Repeat all of the records word for word, but skip any picture.

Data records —
════════

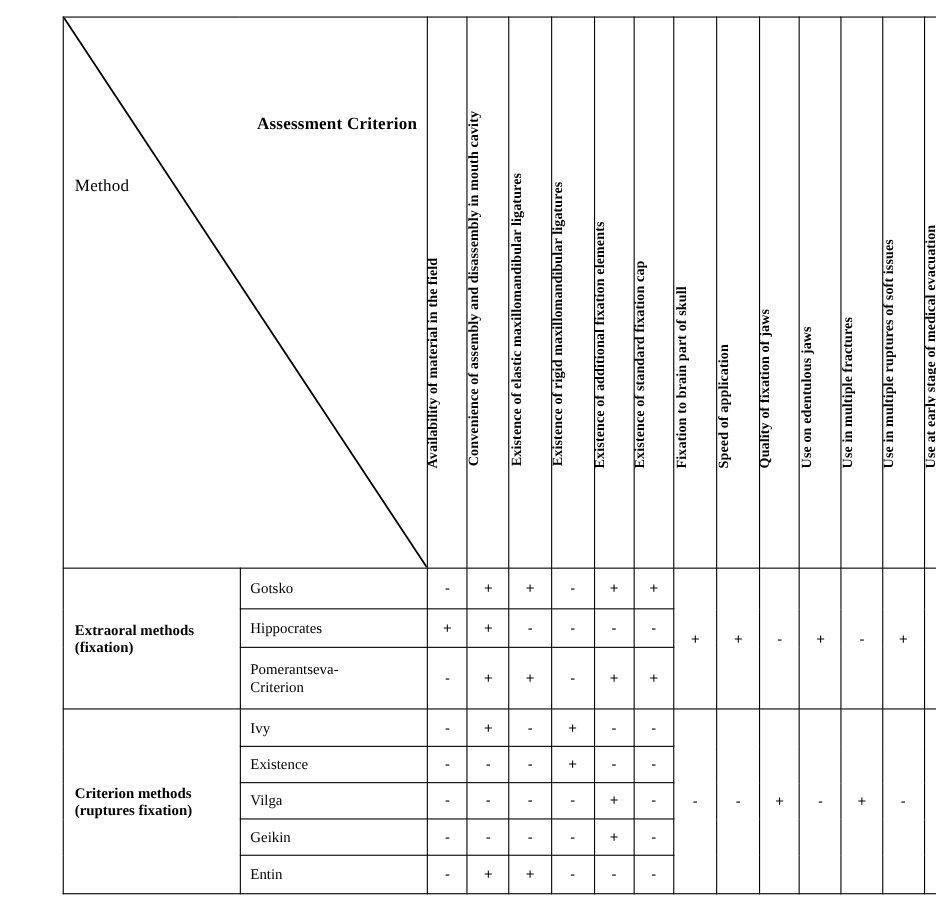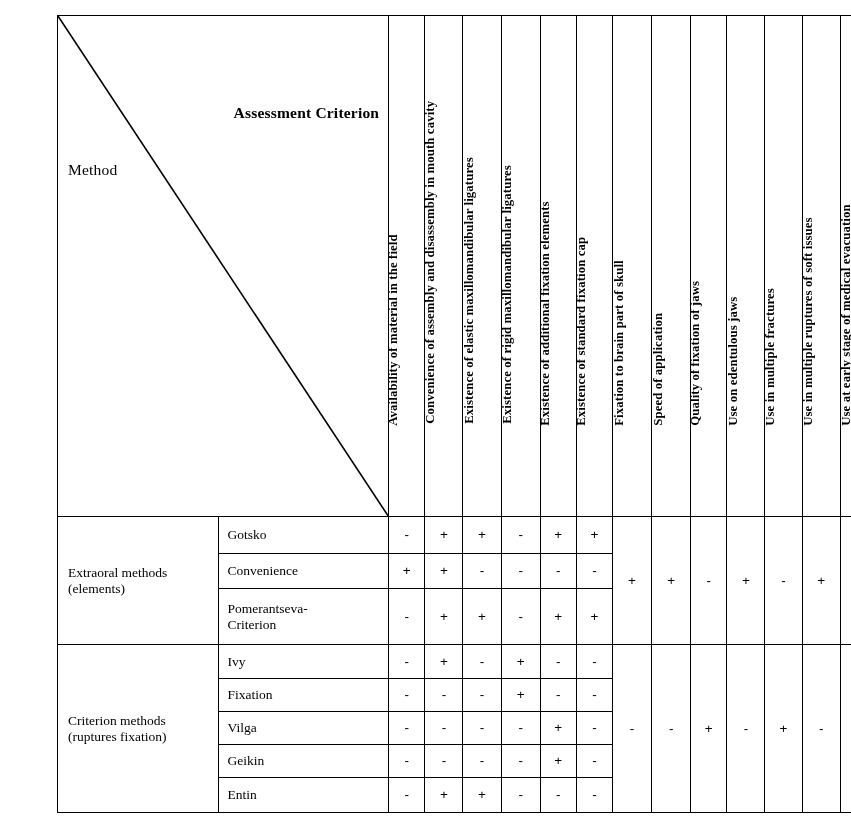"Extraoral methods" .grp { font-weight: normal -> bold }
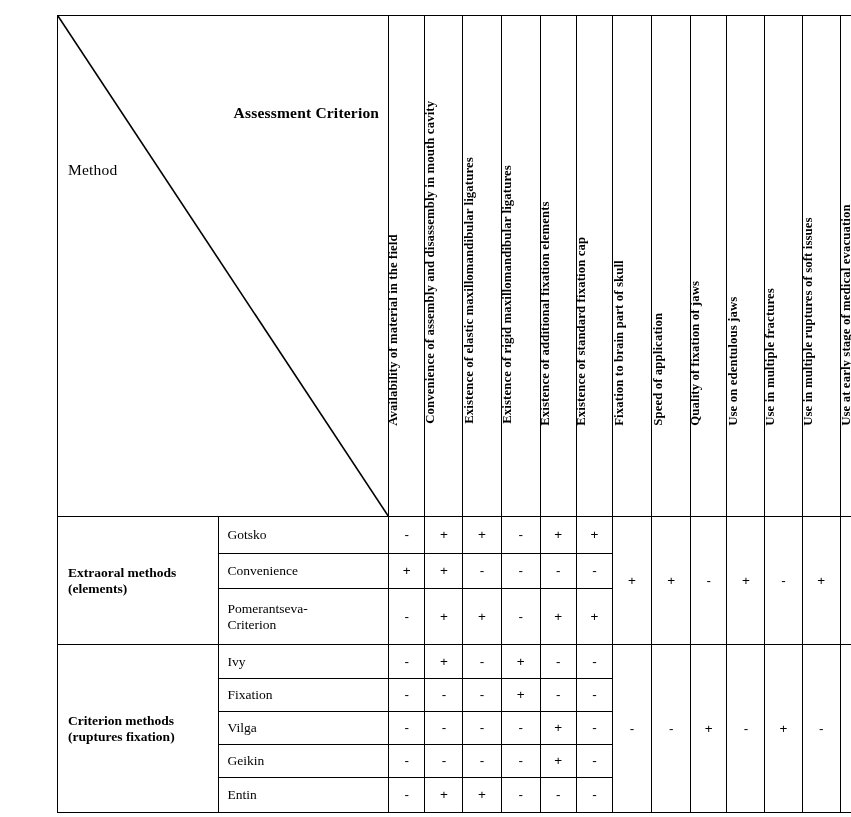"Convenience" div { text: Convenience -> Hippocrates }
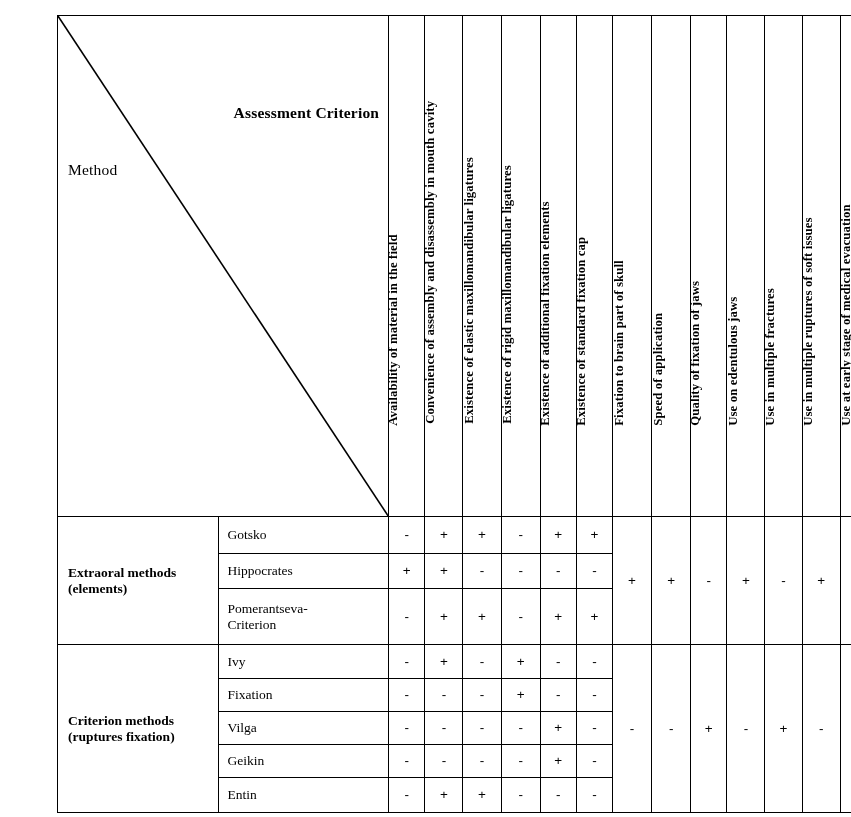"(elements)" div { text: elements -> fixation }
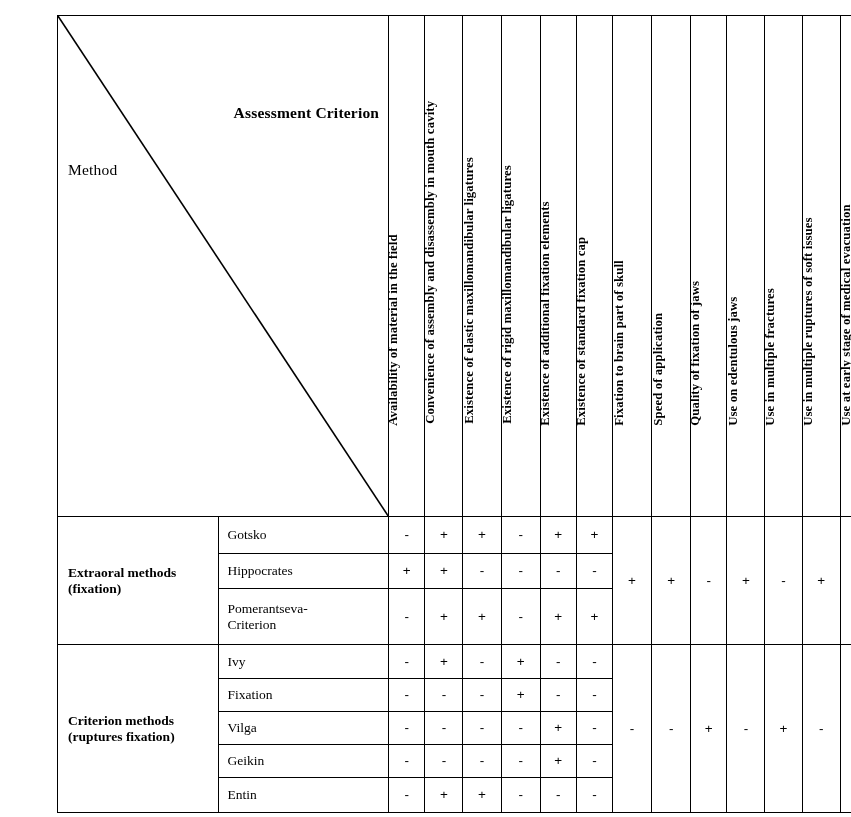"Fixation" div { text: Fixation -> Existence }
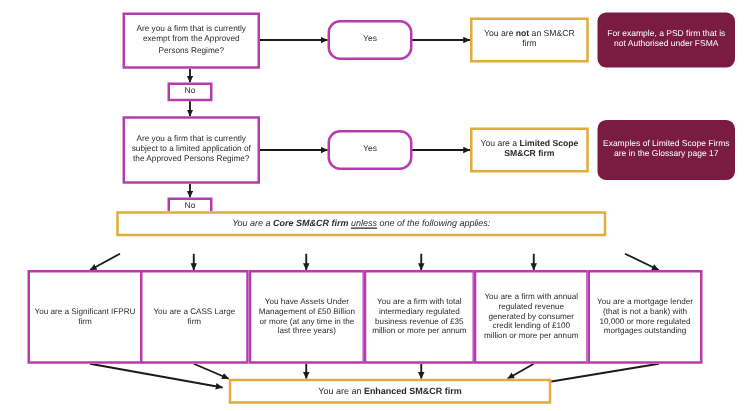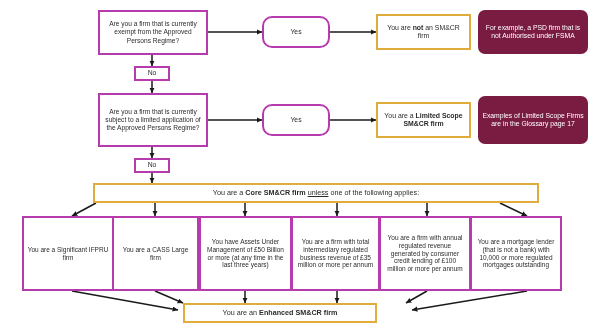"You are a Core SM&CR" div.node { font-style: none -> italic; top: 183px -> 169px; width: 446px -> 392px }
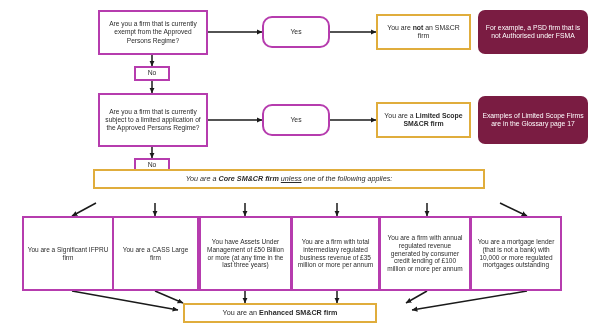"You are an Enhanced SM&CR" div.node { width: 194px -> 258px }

════════

Solution —
"Extraoral methods" .grp { font-weight: normal -> bold }
"Convenience" div { text: Convenience -> Hippocrates }
"(elements)" div { text: elements -> fixation }
"Fixation" div { text: Fixation -> Existence }
"You are a Core SM&CR" div.node { font-style: none -> italic; top: 183px -> 169px; width: 446px -> 392px }
"You are an Enhanced SM&CR" div.node { width: 194px -> 258px }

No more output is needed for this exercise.